Work to complete: Everything from the first line of the data below through the line that contains "gap: 9px ->" should be written out exactly, please, and nothing more; the pictures stay out.
=== Section Start ===
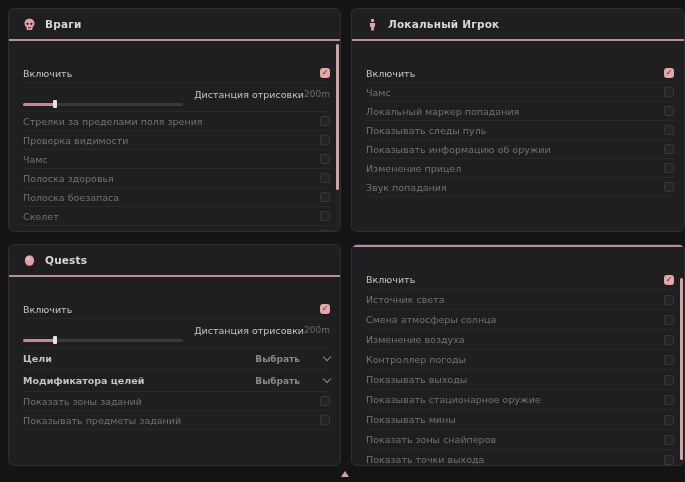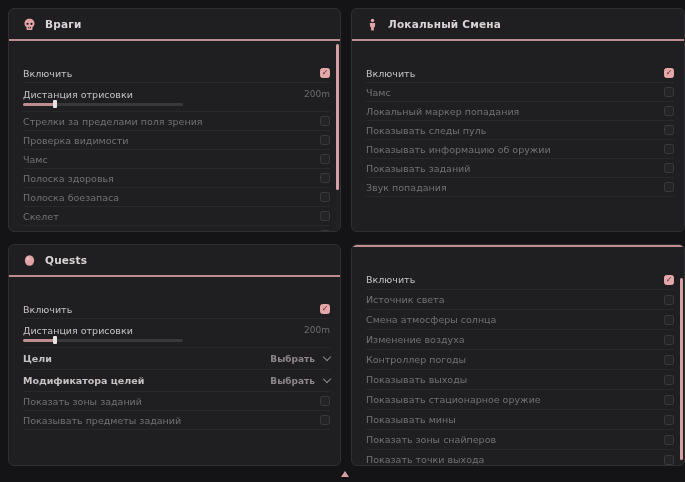"Локальный Смена" span.panel-title { text: Смена -> Игрок }
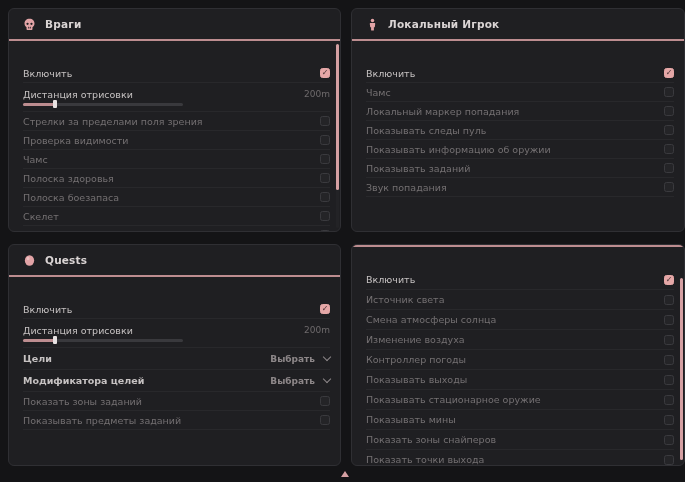"Дистанция отрисовки" .slider-top { justify-content: space-between -> flex-end }
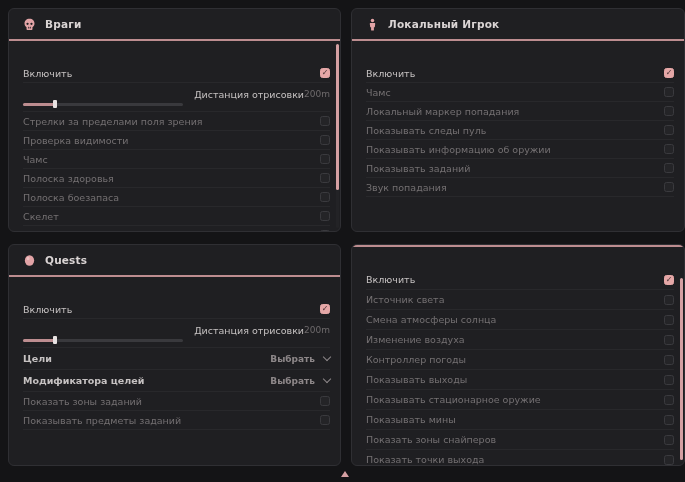"Показывать заданий" span.lbl { text: Показывать заданий -> Изменение прицел }
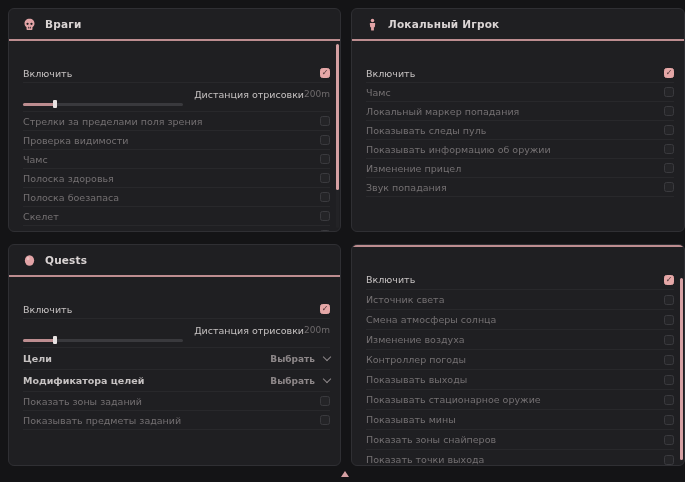"Выбрать" .dd { gap: 9px -> 24px }
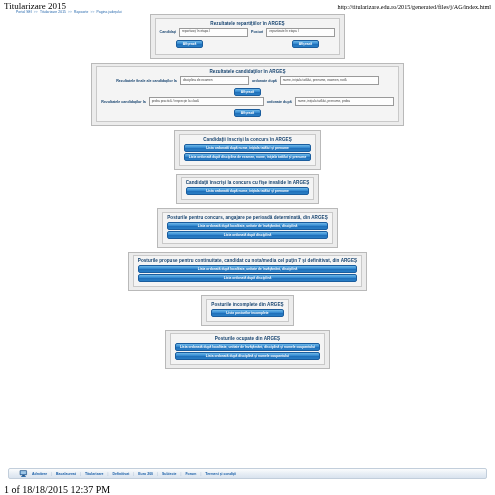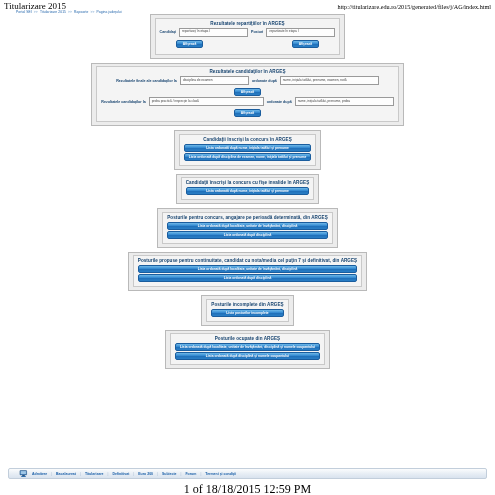"1 of 1" .print-footer { font-size: 12px -> 10px; justify-content: center -> flex-start }
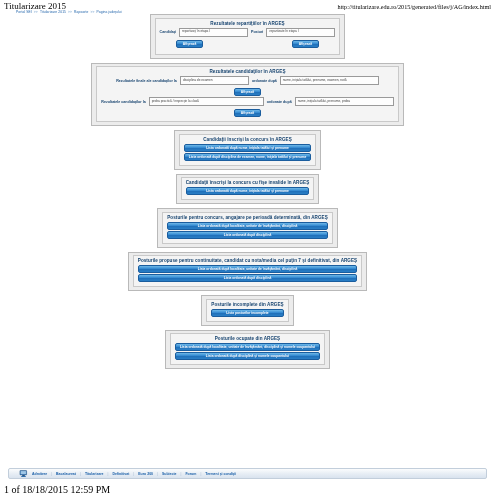"8/18/2015 12:59 PM" div { text: 12:59 -> 12:37 }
=== Section End ===
Task output:
"Локальный Смена" span.panel-title { text: Смена -> Игрок }
"Дистанция отрисовки" .slider-top { justify-content: space-between -> flex-end }
"Показывать заданий" span.lbl { text: Показывать заданий -> Изменение прицел }
"Выбрать" .dd { gap: 9px -> 24px }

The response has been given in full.